Desde distintos puntos de Cantabria, activistas y ciudadanos se están sumando para expresar su rechazo a las corridas de toros y otros eventos relacionados con la tauromaquia. En particular, las críticas se centran en los eventos planeados para las fiestas de Santander, donde se espera la celebración de siete eventos taurinos durante la Semana Grande.
El colectivo ha destacado que estos espectáculos están siendo financiados con dinero público a través de subvenciones y fondos gubernamentales, a pesar de las pérdidas económicas históricas asociadas con la tauromaquia, según informes previos del Ayuntamiento de Santander.
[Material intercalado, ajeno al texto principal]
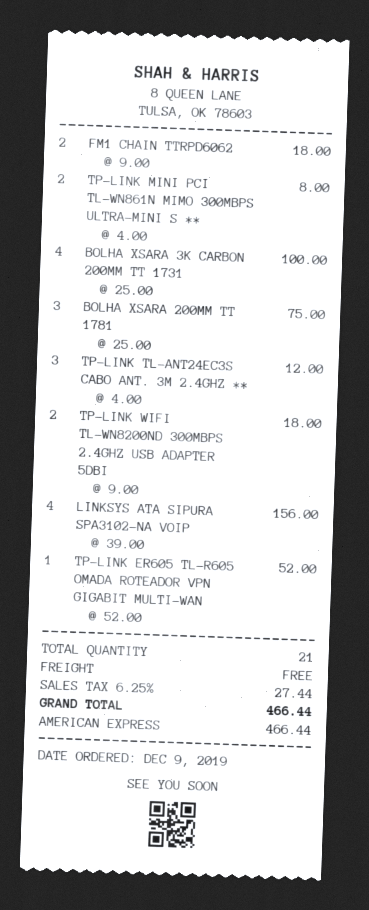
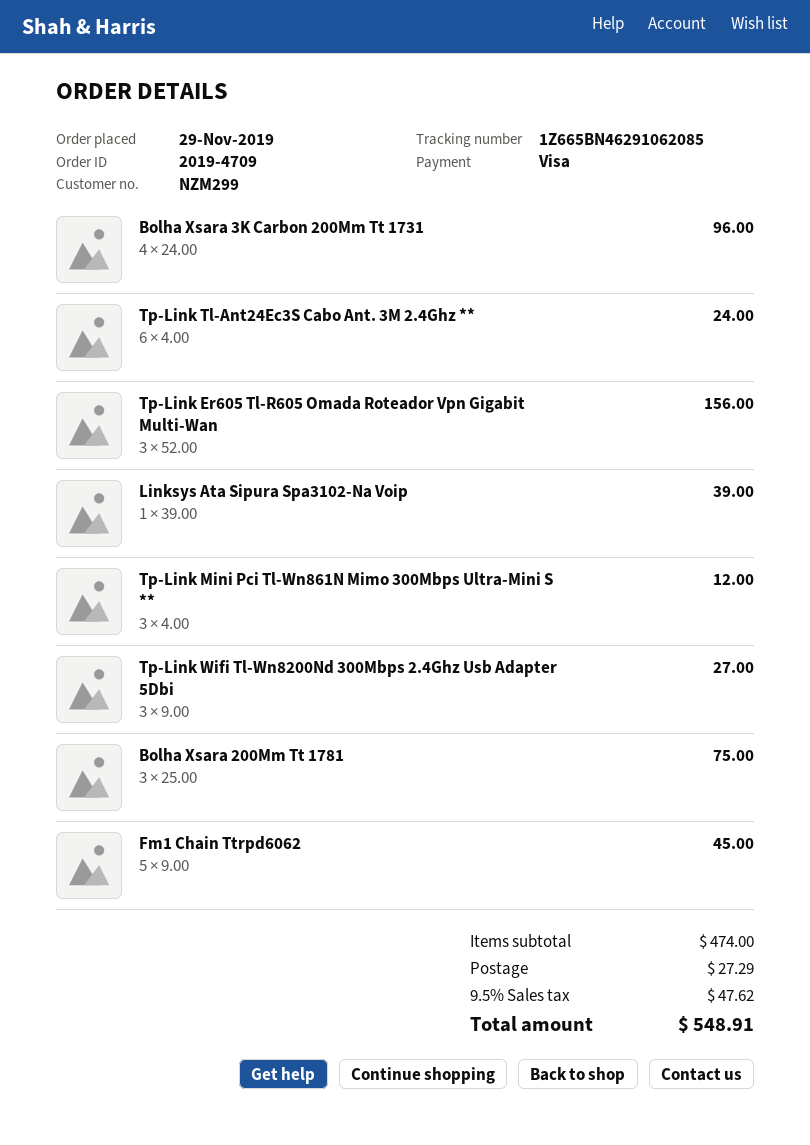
order date: 2019-12-09 -> 2019-11-29
payment method: American Express -> Visa
FM1 CHAIN TTRPD6062: 2 x 9.00 = 18.00 -> 5 x 9.00 = 45.00
TP-LINK MINI PCI TL-WN861N MIMO 300MBPS ULTRA-MINI S **: 2 x 4.00 = 8.00 -> 3 x 4.00 = 12.00
BOLHA XSARA 3K CARBON 200MM TT 1731: 4 x 25.00 = 100.00 -> 4 x 24.00 = 96.00
TP-LINK TL-ANT24EC3S CABO ANT. 3M 2.4GHZ **: 3 x 4.00 = 12.00 -> 6 x 4.00 = 24.00
TP-LINK WIFI TL-WN8200ND 300MBPS 2.4GHZ USB ADAPTER 5DBI: 2 x 9.00 = 18.00 -> 3 x 9.00 = 27.00
LINKSYS ATA SIPURA SPA3102-NA VOIP: 4 x 39.00 = 156.00 -> 1 x 39.00 = 39.00
TP-LINK ER605 TL-R605 OMADA ROTEADOR VPN GIGABIT MULTI-WAN: 1 x 52.00 = 52.00 -> 3 x 52.00 = 156.00
shipping: 0.00 -> 27.29
tax: 6.25% = 27.44 -> 9.5% = 47.62
total: 466.44 -> 548.91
Se estima que solo en la rehabilitación de la plaza de toros local se han gastado 300.000 €, a pesar de las persistentes dificultades financieras de la actividad taurina.
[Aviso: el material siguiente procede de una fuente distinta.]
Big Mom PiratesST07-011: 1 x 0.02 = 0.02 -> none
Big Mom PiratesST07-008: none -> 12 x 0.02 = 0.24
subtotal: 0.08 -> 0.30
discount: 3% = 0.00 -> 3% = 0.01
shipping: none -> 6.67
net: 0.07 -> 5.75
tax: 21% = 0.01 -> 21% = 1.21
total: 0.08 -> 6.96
Además del derroche económico, los activistas han condenado la crueldad hacia los animales, señalando un incremento alarmante de actos de tortura animal en varias localidades cántabras este año. Actos como corridas de toros y sueltas de toros están en el centro de las críticas por parte de organizaciones de derechos animales y grupos activistas locales.
En un esfuerzo por aumentar la conciencia pública y movilizar a la comunidad en contra de la tauromaquia, el colectivo ha anunciado la realización de movilizaciones continuas y ha convocado a una gran protesta programada para el próximo jueves 25 de julio frente a la Plaza de Toros de Santander. Esta acción busca captar la atención de las autoridades y del público en general para promover un cambio hacia una Cantabria libre de tauromaquia.
Las protestas de este fin de semana marcan un punto álgido en la campaña antitaurina en Cantabria, reflejando un creciente descontento social y un llamado urgente a la abolición de estas prácticas consideradas por muchos como obsoletas y crueles.